The freeradius server responds in booth cases from the address where it received the request.

I tried also configure radius to listen on exact addresses in /etc/raddb/radiusd.conf:
listen {
    ipaddr = 192.168.100.62
    port = 0
    type = auth
}
listen {
    ipaddr = 192.168.200.62
    port = 0
    type = auth
}
and also swapped the above entries, but it still worked as expected.

Am I doing something wrong?
Comment 13 Gary T. Giesen 2012-05-11 11:33:20 EDT
(In reply to comment #12)
 
> Am I doing something wrong?

As for case a:

I'm not sure why this is the case, I'll have to do some more investigating.

As for case b:

You're getting that behaviour because the client and radius server sit on the same subnet. And you've configured both IPs for the client on the RADIUS server.
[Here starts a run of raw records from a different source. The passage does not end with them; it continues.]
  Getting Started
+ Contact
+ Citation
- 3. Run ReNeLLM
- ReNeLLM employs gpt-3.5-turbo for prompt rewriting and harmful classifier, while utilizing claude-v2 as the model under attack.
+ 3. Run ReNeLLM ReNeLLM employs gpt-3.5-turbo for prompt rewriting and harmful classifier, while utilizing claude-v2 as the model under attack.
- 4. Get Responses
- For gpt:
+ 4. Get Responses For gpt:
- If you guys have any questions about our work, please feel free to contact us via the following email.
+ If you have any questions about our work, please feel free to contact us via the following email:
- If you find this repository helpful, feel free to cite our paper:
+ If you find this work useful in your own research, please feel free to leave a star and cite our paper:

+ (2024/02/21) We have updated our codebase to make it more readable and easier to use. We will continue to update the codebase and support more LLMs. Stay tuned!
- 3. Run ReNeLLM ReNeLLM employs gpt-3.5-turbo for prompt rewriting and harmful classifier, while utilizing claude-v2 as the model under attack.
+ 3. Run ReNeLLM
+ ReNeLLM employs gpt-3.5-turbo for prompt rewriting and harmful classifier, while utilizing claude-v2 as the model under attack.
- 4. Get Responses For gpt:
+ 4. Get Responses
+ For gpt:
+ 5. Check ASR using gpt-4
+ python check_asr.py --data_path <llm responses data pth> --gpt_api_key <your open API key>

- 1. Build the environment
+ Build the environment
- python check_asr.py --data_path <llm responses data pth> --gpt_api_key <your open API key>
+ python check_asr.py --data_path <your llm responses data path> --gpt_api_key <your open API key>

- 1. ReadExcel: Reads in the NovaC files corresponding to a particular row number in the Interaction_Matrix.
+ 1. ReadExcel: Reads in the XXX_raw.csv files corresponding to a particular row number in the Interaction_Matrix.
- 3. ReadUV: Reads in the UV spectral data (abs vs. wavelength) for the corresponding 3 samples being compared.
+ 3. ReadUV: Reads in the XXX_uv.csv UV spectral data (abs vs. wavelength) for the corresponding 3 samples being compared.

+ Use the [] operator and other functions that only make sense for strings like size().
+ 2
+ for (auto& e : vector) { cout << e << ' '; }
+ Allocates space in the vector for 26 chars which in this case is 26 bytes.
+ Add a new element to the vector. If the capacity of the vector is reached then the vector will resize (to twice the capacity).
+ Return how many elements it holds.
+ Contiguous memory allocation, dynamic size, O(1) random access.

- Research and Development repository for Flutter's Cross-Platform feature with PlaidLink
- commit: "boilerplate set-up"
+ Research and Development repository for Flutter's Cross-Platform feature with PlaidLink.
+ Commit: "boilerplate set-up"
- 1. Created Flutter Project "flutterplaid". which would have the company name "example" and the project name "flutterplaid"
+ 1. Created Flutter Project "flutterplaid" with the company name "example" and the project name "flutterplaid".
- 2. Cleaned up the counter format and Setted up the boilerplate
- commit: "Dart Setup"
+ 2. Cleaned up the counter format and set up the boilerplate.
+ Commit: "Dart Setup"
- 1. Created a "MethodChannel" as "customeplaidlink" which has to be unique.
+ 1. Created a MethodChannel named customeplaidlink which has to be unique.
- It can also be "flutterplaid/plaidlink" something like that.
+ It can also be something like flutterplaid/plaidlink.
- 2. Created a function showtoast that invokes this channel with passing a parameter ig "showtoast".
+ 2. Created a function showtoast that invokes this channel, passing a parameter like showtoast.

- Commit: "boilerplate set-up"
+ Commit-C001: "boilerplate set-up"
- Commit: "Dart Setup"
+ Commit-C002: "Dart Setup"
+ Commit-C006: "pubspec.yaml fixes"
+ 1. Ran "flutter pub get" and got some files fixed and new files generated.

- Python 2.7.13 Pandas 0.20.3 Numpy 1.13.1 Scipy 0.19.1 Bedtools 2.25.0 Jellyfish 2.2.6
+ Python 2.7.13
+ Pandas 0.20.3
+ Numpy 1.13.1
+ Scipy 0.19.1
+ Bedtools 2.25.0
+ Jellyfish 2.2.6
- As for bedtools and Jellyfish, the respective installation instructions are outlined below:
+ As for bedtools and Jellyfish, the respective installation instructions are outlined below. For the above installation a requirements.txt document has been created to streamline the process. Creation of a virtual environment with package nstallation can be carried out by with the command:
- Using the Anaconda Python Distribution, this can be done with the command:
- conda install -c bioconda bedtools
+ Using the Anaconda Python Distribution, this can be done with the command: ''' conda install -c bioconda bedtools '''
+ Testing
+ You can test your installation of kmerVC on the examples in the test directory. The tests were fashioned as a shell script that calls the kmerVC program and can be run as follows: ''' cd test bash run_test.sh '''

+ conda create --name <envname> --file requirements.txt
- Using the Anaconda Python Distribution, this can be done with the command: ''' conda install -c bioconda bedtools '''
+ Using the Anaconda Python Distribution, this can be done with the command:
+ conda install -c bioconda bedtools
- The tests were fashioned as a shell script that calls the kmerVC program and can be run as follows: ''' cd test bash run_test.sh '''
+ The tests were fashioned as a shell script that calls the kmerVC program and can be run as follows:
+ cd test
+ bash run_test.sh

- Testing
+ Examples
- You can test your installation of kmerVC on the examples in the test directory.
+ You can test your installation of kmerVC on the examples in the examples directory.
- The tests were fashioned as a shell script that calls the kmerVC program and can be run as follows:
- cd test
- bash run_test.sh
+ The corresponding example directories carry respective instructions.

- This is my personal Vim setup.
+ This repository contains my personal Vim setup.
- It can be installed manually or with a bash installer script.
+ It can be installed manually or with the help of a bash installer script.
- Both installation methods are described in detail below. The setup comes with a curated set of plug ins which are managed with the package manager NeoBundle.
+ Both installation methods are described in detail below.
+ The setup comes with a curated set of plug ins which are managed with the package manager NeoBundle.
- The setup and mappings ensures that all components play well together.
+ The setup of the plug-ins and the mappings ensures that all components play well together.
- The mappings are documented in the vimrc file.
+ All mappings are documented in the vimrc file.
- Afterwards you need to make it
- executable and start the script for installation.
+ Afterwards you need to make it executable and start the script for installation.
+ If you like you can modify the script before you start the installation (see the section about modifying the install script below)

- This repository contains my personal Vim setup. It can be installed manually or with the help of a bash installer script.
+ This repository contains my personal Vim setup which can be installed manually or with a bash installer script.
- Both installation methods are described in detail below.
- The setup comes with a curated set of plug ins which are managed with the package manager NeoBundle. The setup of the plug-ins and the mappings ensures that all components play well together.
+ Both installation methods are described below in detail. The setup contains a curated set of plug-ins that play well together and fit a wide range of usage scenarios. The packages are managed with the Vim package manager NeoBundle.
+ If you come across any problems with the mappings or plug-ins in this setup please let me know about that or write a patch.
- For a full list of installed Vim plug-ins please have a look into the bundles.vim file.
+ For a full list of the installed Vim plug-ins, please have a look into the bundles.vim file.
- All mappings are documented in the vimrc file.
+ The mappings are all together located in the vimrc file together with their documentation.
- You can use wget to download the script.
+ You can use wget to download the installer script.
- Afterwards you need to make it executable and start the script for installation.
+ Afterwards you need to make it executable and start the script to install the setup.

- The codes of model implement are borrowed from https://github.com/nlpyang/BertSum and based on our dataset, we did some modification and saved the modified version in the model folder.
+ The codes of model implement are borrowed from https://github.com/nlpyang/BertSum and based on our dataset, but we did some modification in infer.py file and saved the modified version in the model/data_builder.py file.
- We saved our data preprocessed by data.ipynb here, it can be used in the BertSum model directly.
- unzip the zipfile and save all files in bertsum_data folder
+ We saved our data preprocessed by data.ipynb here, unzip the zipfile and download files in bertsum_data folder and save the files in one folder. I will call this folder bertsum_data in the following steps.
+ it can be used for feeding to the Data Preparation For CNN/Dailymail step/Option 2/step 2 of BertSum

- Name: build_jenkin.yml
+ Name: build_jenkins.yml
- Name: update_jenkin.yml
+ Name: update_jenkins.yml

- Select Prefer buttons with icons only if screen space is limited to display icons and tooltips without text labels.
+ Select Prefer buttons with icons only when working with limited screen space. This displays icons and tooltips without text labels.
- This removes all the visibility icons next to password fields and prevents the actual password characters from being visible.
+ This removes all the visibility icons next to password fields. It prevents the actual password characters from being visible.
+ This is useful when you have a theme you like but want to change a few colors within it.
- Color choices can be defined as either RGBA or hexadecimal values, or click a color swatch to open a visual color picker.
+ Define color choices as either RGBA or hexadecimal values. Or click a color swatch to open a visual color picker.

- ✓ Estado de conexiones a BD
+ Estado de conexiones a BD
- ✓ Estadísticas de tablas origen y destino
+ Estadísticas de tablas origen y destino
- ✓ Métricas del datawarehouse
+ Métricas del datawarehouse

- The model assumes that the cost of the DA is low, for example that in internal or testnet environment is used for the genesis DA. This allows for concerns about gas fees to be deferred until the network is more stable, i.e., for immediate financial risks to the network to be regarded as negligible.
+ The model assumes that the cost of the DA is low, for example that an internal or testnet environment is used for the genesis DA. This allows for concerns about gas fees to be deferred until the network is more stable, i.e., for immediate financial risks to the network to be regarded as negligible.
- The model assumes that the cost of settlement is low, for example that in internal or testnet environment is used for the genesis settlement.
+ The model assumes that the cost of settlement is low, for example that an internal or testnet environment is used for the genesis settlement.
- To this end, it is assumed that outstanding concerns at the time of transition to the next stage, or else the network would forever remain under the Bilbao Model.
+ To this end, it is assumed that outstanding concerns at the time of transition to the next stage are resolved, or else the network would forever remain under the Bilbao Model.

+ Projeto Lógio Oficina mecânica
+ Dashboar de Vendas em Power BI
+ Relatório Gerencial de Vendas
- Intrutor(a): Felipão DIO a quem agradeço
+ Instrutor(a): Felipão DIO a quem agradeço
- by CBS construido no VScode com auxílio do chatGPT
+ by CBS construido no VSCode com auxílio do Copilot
Try configuring the client with only one interface and IP (192.168.100.58), (and only configure one IP in clients.conf on the RADIUS server), and then send a request to 192.168.200.62. The behaviour I was seeing was that the radius server would source the reply from 192.168.100.62.

Just some further notes on my configuration I originally had when I filed the report.

1) Client and server were not on the same subnet (ie. there was at least one router in between, which may make a difference)
2) My production setup actually has FreeRADIUS listening on an alias on the loopback interface (although I believe I tested what I posted above with it listening on interface IPs as well- it's been so long since I filed the report I will have to reconfirm)

Furthermore, I don't believe compiling with --udpfromto hurts anything (and that flag was specifically included to address this "bug".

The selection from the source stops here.